ジジイが何か言っているが俺はそのまま入るとそこには白と赤を基調としたISが置いていた。 見た所まだ未完成品がそこにあった。
「お前、まさかコイツのコアも回収するつもりか?」
『コチラにワタシに触れてください』
俺は不思議な声に導かれるままにその機体を触れるとISが光り出した。
「コレは!? ISが哲也に反応だと! まさかお前が操縦者に」
『アナタにワタシの力を与えます。 どうかよろしくお願いします』
すると頭に色んな情報が流れ出した。 何も分からんことだらけやけど、今、分かることはただ1つ
「クソジジイ、手を貸せ このIS動かして打鉄弐式と一緒にここから出るぞ」
「お前、分かってるのかそいつを動かせば後戻りは」
「知るかよ、このまま何か後悔するなら、俺は諦めて生きたくねぇ それだけだ! 後のことはその時に考えるよ」
「けっ生意気に言いやがってアホガキが」
俺は直ぐにISに乗り出した。 ジジイはモニターでISの起動確認をしていた。 動作確認問題無し、スラスターの推進剤もある。

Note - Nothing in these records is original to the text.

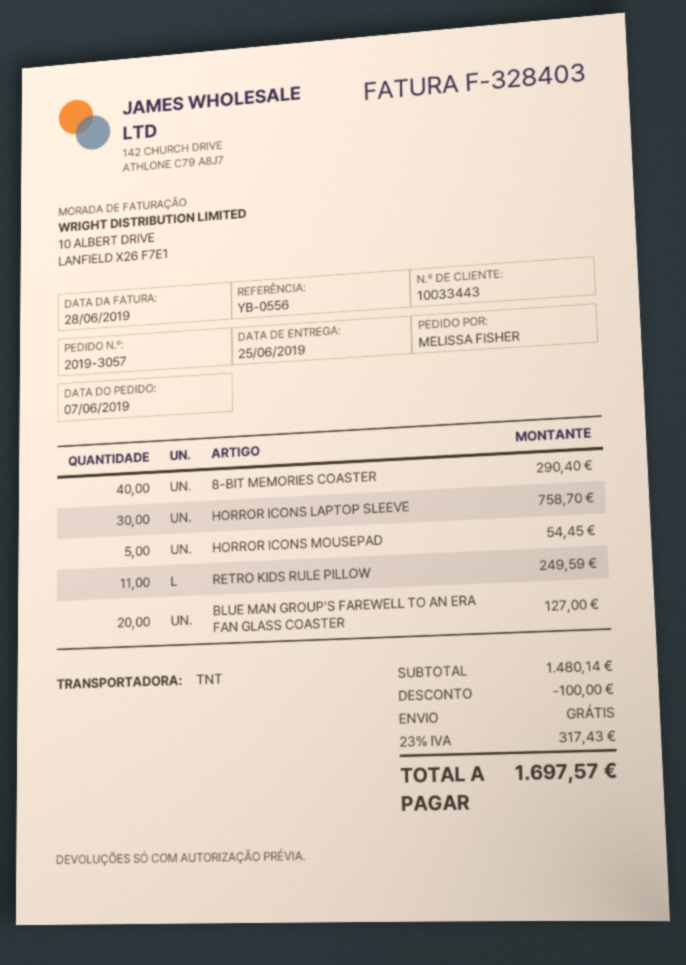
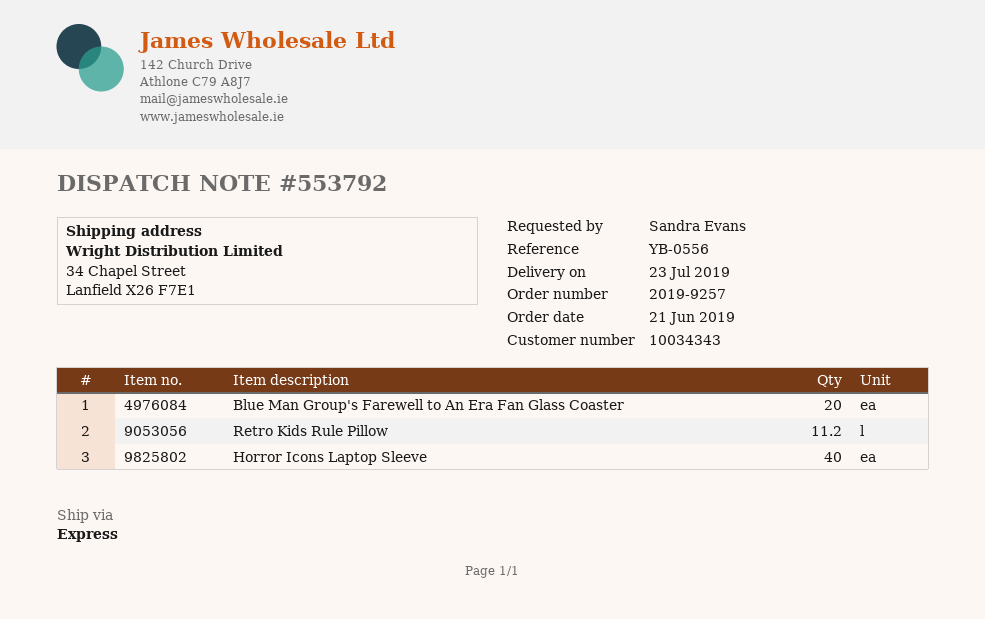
order number: 2019-3057 -> 2019-9257
order date: 2019-06-07 -> 2019-06-21
delivery date: 2019-06-25 -> 2019-07-23
customer number: 10033443 -> 10034343
ordered by: MELISSA FISHER -> Sandra Evans
shipping method: TNT -> express
8-BIT MEMORIES COASTER: 40 -> none
HORROR ICONS LAPTOP SLEEVE: 30 -> 40
HORROR ICONS MOUSEPAD: 5 -> none
RETRO KIDS RULE PILLOW: 11 -> 11.2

「こんな中途半端な起動はしょうには合わんが仕方ねぇ『烈火』起動」
「烈火っか、いい名前だ 烈火、起動!!」
俺は烈火を起動し、ジジイを抱えて、先居た打鉄弐式を持ち出し、一気に火事場から離脱した。
そう、この出来事で俺は烈火の操縦者 喜多山 哲也は2人目のISの男性操縦者になった。
烈火 機体はガンダムSEEDの レッドフレーム アストレイ
現在の武装 背中にマウントしているビームサーベル
頭部にバルカン イーゲルシュテル
イコライザー内に ビームライフル 耐ビームシールド
主人公 喜多山 哲也
4月15日生まれ
(見た目はシードアストレイのロウ)
性格は頑固な爺さんの所で育ったのか考えるよりも手が出るタイプだが周囲を冷静に分析する観察眼持ち。
基本家族の爺さんには口が悪いが周りの人にはちゃんと敬語で話す礼儀正しい少年。
体術は剣道と警察官の父親から柔道も習っており、そこいらのチンピラには負けない強さがある。